If you're questioning your faith, or I guess anything else in life, go back to the basics one step at a time. I could throw myself all in, but one, I don't know what that looks like, two, I couldn't even if I did. When I look at the pictures on my wall from my mission or of the temple, I see Christ. I see who I thought He once was- loving, full of mercy and grace. I'll find Him again. The thing is, as much as I believe(d) He left me, I left. In life we always have choices. I had a companion once say that when we face trials in our life, we can either turn to God or not. I turned away and it hasn't been a good time. I thought it would make my life easier because the things that bothered me wouldn't be an issue. I wouldn't have to worry about sitting in church and not feeling like I had a place. It hasn't been that way at all. I've been more confused than ever before. In praying and studying again (slowly), I am beginning to find what I love about the gospel, or, rather whom I love- my Father in Heaven and Jesus Christ. They are so much more loving than we may believe and definitely more than we can comprehend. So, there's a place for a questioning soul like mine.

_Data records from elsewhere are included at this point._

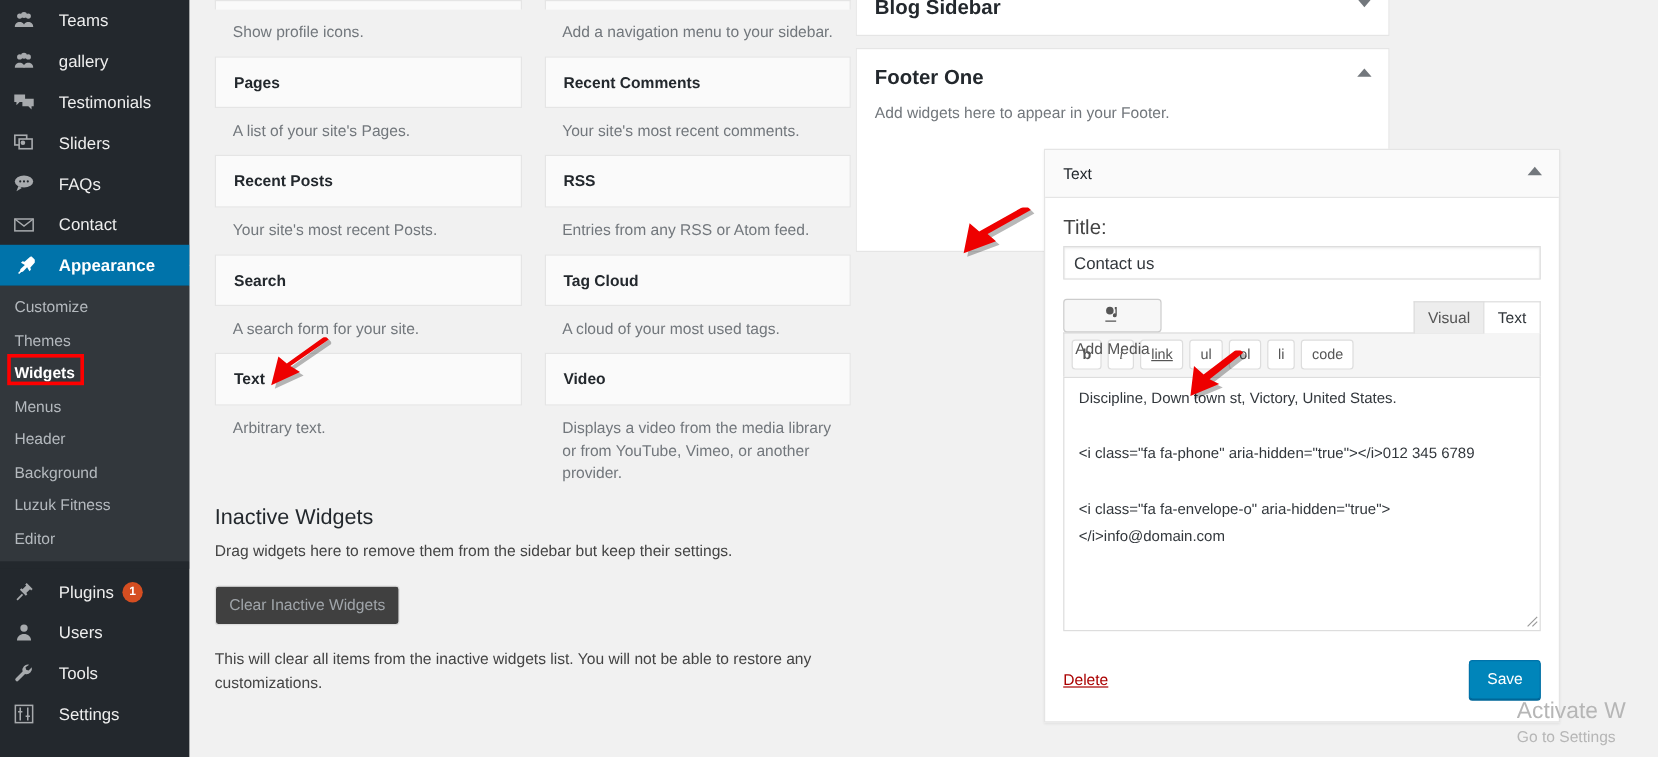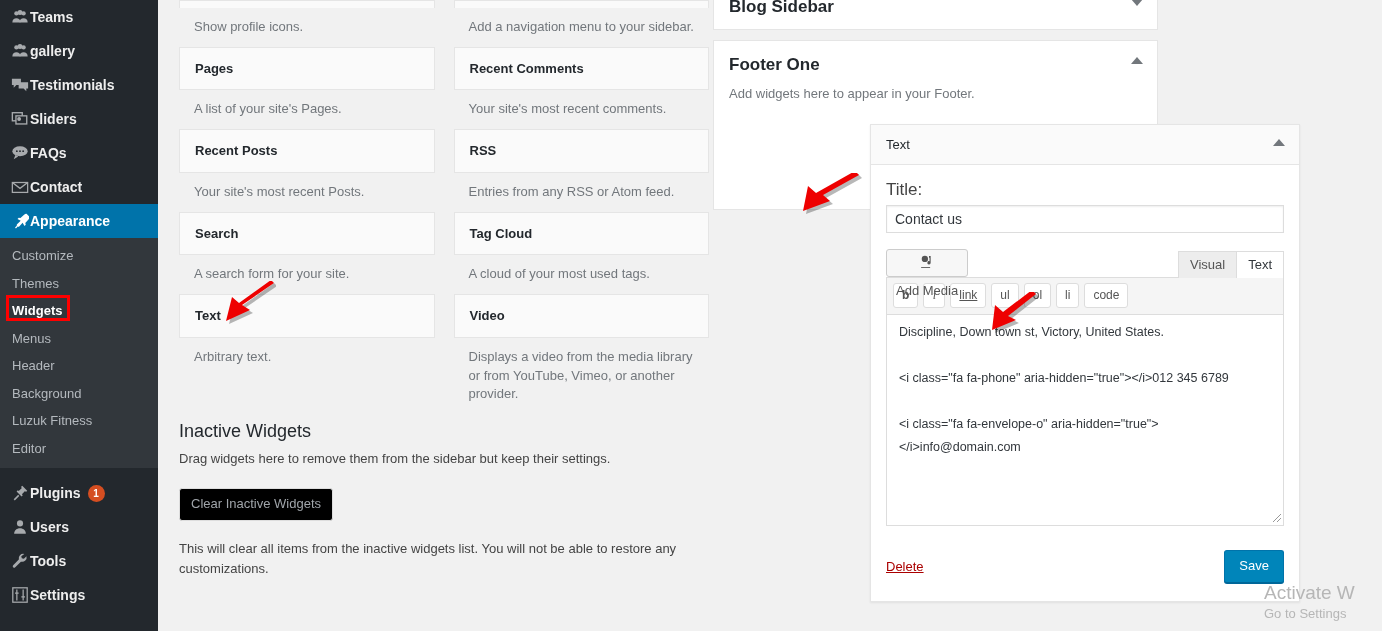--- a/index.html
+++ b/index.html
@@ -23,21 +23,21 @@
   }
   .menu-top {
     display: flex; align-items: center;
     height: 34px;
     padding-left: 10px;
     color: #eee;
     font-size: 14px;
     font-weight: 400;
     position: relative;
   }
-  .menu-top .mlabel { margin-left: 0; line-height: 1; font-weight: bold; }
+  .menu-top .mlabel { margin-left: 19px; line-height: 1; }
   .menu-top.current {
     background: #0073aa;
     color: #fff;
     font-weight: 600;
   }
   .menu-top.current .arrowpt {
     position: absolute; right: -8px; top: 50%;
     margin-top: -8px;
     width: 0; height: 0;
     border-top: 8px solid transparent;
@@ -122,21 +122,21 @@
   #inactive-widgets { position: absolute; left: 21px; top: 410px; width: 560px; }
   #inactive-widgets h2 {
     font-size: 18px; font-weight: 400; color: #23282d;
     margin: 10px 0 8px 0; line-height: 1.3;
   }
   #inactive-widgets p.sub {
     color: #444; font-size: 13px; margin: 8px 0 22px 0;
   }
   .btn-secondary {
     display: inline-block;
-    background: #000000;
+    background: #404040;
     border: 1px solid #ddd;
     color: #a0a5aa;
     border-radius: 3px;
     padding: 5px 11px;
     font-size: 13px;
     line-height: 1.6;
   }
   #inactive-widgets p.note {
     color: #444; font-size: 13px; margin: 18px 0 0 0;
     max-width: 510px; line-height: 1.5;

There's a place for you. It's not bad to question. How else will we find truth?
I ask of you, regardless of your faith, to not judge. To not disregard the hard experiences of those around you. To listen to them. To not make rude comments about being less active or inactive or even for not having a faith. That's not what Christ does. I taught that He stands waiting, arms wide open, ready to receive us. And I'm learning to believe that once more.



---Maggie

Comments

  1. There are always times of trial. I wish I could say when this one will end and we will all land on some stable plateau for a while to catch our breath.